Implement a Distributed Rate Limiter
Company: OpenAI
Role: Software Engineer
Category: Coding & Algorithms
Difficulty: medium
Interview Round: Technical Screen
Quick Answer: This question evaluates a candidate's ability to design and implement a distributed rate-limiting mechanism, testing knowledge of distributed systems, concurrency control, fault tolerance, state persistence, clock skew handling, degraded-mode behavior, and reconciliation of locally buffered state.
Constraints
- 0 <= limit <= 10^5
- 1 <= windowMs <= 10^9
- 1 <= len(serverOffsets) <= 50
- 0 <= len(operations) <= 2 * 10^5
- Every `serverId` used in `operations` appears in `serverOffsets`
- After converting each `allow` and `reset` event to canonical time (`timestampMs - offsetMs[serverId]`), those canonical times are non-decreasing in the given operation order
Examples
Input: (2, 100, [('s1', 0), ('s2', 10)], [('allow', 's1', 'alice', 100), ('allow', 's2', 'alice', 150), ('allow', 's1', 'alice', 190), ('allow', 's1', 'alice', 201)])
Expected Output: [True, True, False, True]
Explanation: Canonical times are 100, 140, 190, and 201. At 190, both earlier requests are still inside the last 100 ms, so the request is denied.
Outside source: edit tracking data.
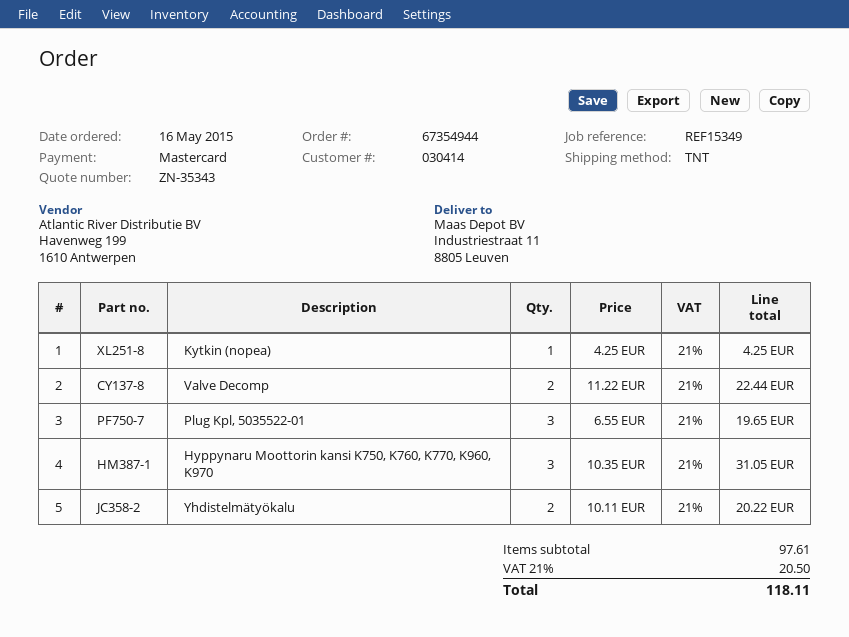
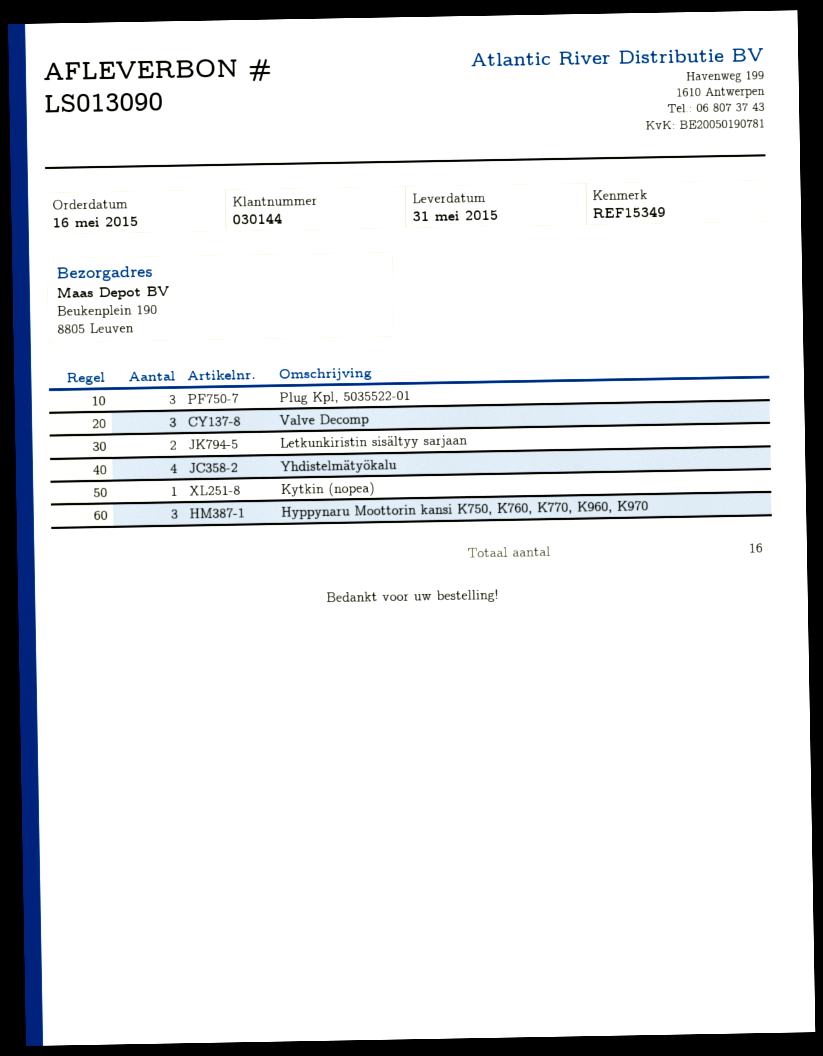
customer number: 030414 -> 030144
ship to: Industriestraat 11, 8805 Leuven -> Beukenplein 190, 8805 Leuven
Valve Decomp: 2 -> 3
Yhdistelmätyökalu: 2 -> 4
Letkunkiristin sisältyy sarjaan: none -> 2

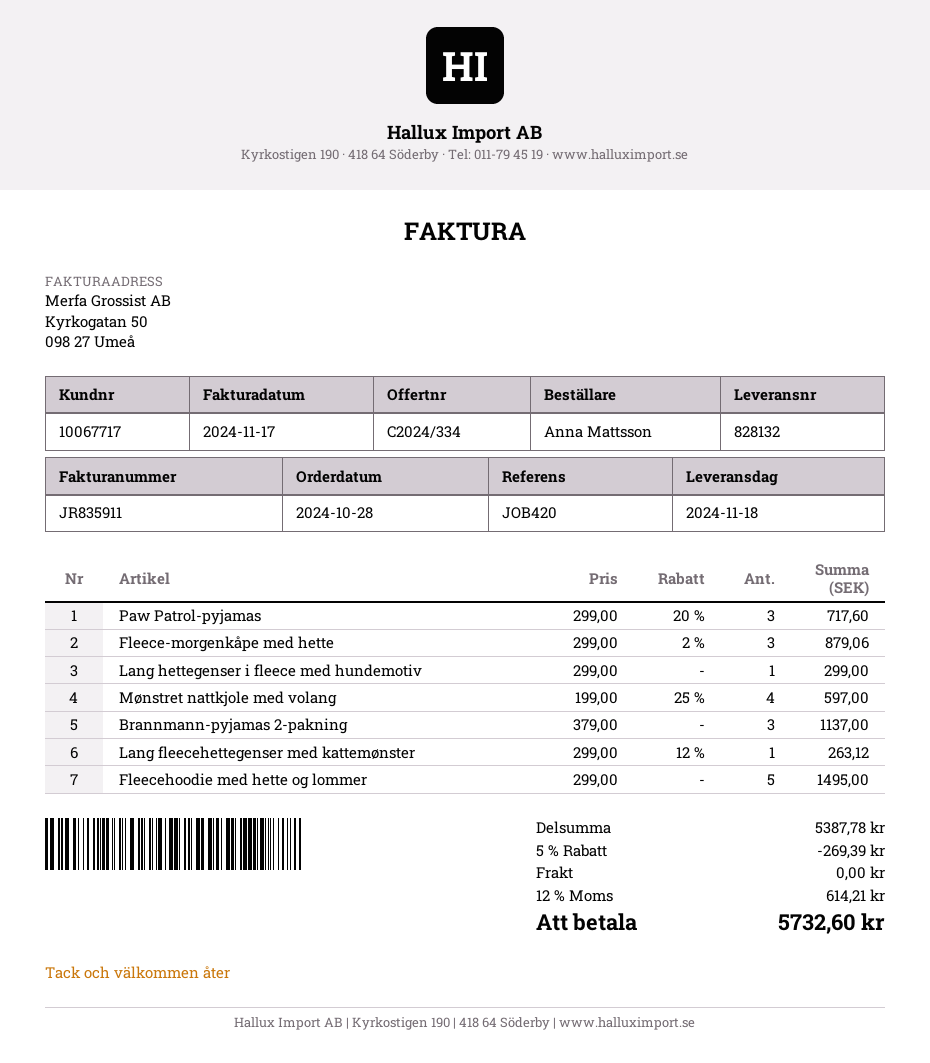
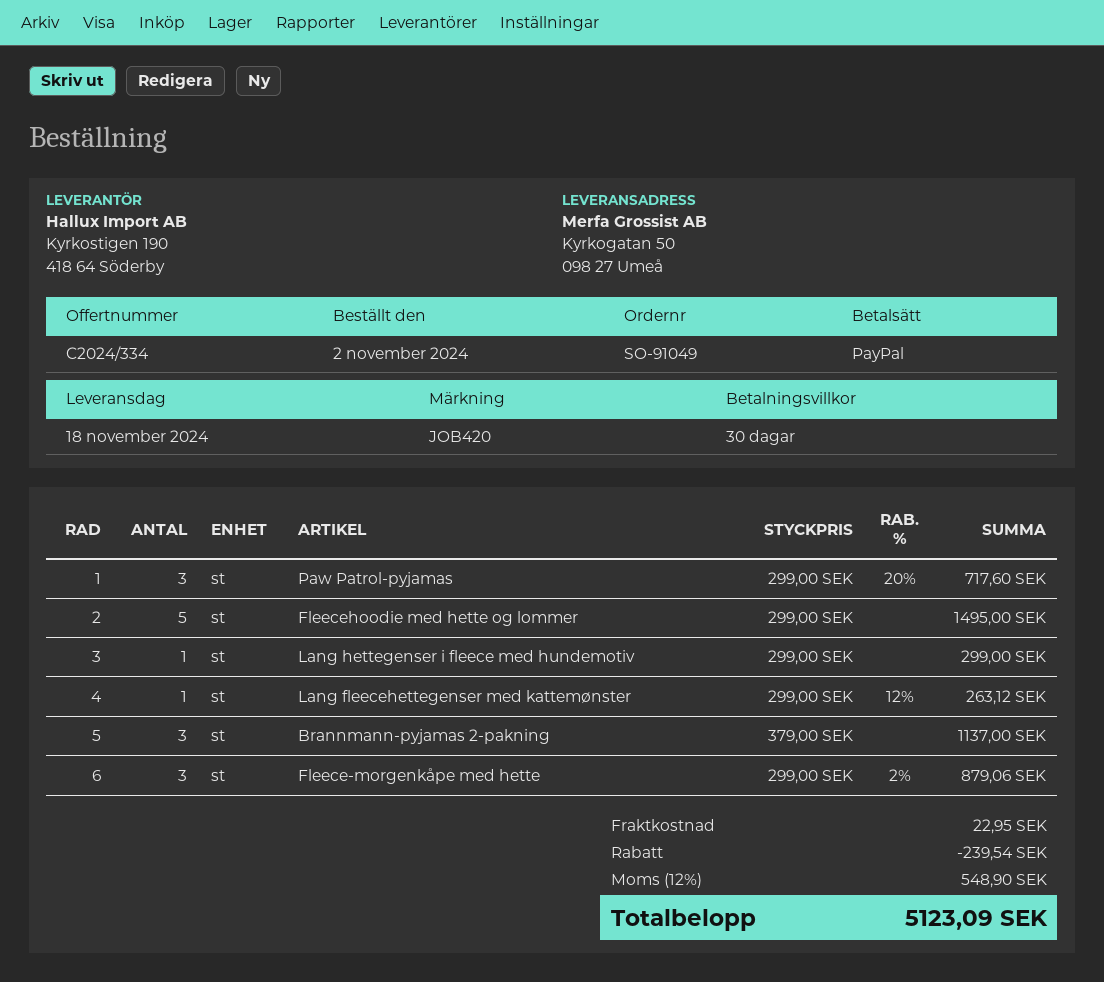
order date: 2024-10-28 -> 2024-11-02
Mønstret nattkjole med volang: 4 x 199.00 - 25% = 597.00 -> none
discount: 269.39 -> 239.54
shipping: 0.00 -> 22.95
tax: 12% = 614.21 -> 12% = 548.90
total: 5732.60 -> 5123.09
At 201, the request at 100 has expired.
Input: (1, 50, [('s1', 0), ('s2', 0)], [('set_remote', False), ('allow', 's1', 'bob', 10), ('allow', 's2', 'bob', 20), ('set_remote', True), ('allow', 's1', 'bob', 30)])
Expected Output: [True, True, False]
Explanation: During the outage, each server only sees its own local mirror, so both requests are accepted even though the global limit is 1. After reconciliation, the remote store contains both accepted requests, so the request at 30 is denied.
Input: (2, 100, [('s1', 0), ('s2', 0)], [('allow', 's1', 'c', 0), ('set_remote', False), ('reset', 's2', 'c', 30), ('allow', 's2', 'c', 40), ('set_remote', True), ('allow', 's1', 'c', 50), ('allow', 's1', 'c', 60)])
Expected Output: [True, True, True, False]
Explanation: The reset at time 30 clears the earlier request at time 0 during reconciliation. The accepted request at 40 remains, so the request at 50 is allowed and the one at 60 is denied.
Input: (3, 100, [('s1', 5)], [])
Expected Output: []
Explanation: There are no operations, so there are no `allow` decisions to return.
Input: (2, 100, [('s1', 0)], [('set_remote', False), ('allow', 's1', 'x', 10), ('restart', 's1'), ('allow', 's1', 'x', 20), ('set_remote', True), ('allow', 's1', 'x', 30)])
Expected Output: [True, True, False]
Explanation: The restart does not erase the persisted local mirror or journal. Both degraded-mode requests survive the restart, and after reconciliation the later request is denied.
Input: (1, 100, [('s1', 0)], [('allow', 's1', 'edge', 0), ('allow', 's1', 'edge', 100), ('allow', 's1', 'edge', 199)])
Expected Output: [True, True, False]
Explanation: The window is `(t - 100, t]`, so the request at time 0 no longer counts when checking time 100. The request at 199 still sees the request at 100 inside the window, so it is denied.
Hints
- Use a deque per client so you can quickly discard request timestamps that are no longer inside the sliding window.
- Treat degraded mode as journal replay: decisions made locally during an outage are recorded, then merged into the shared store in canonical-time order when the store recovers.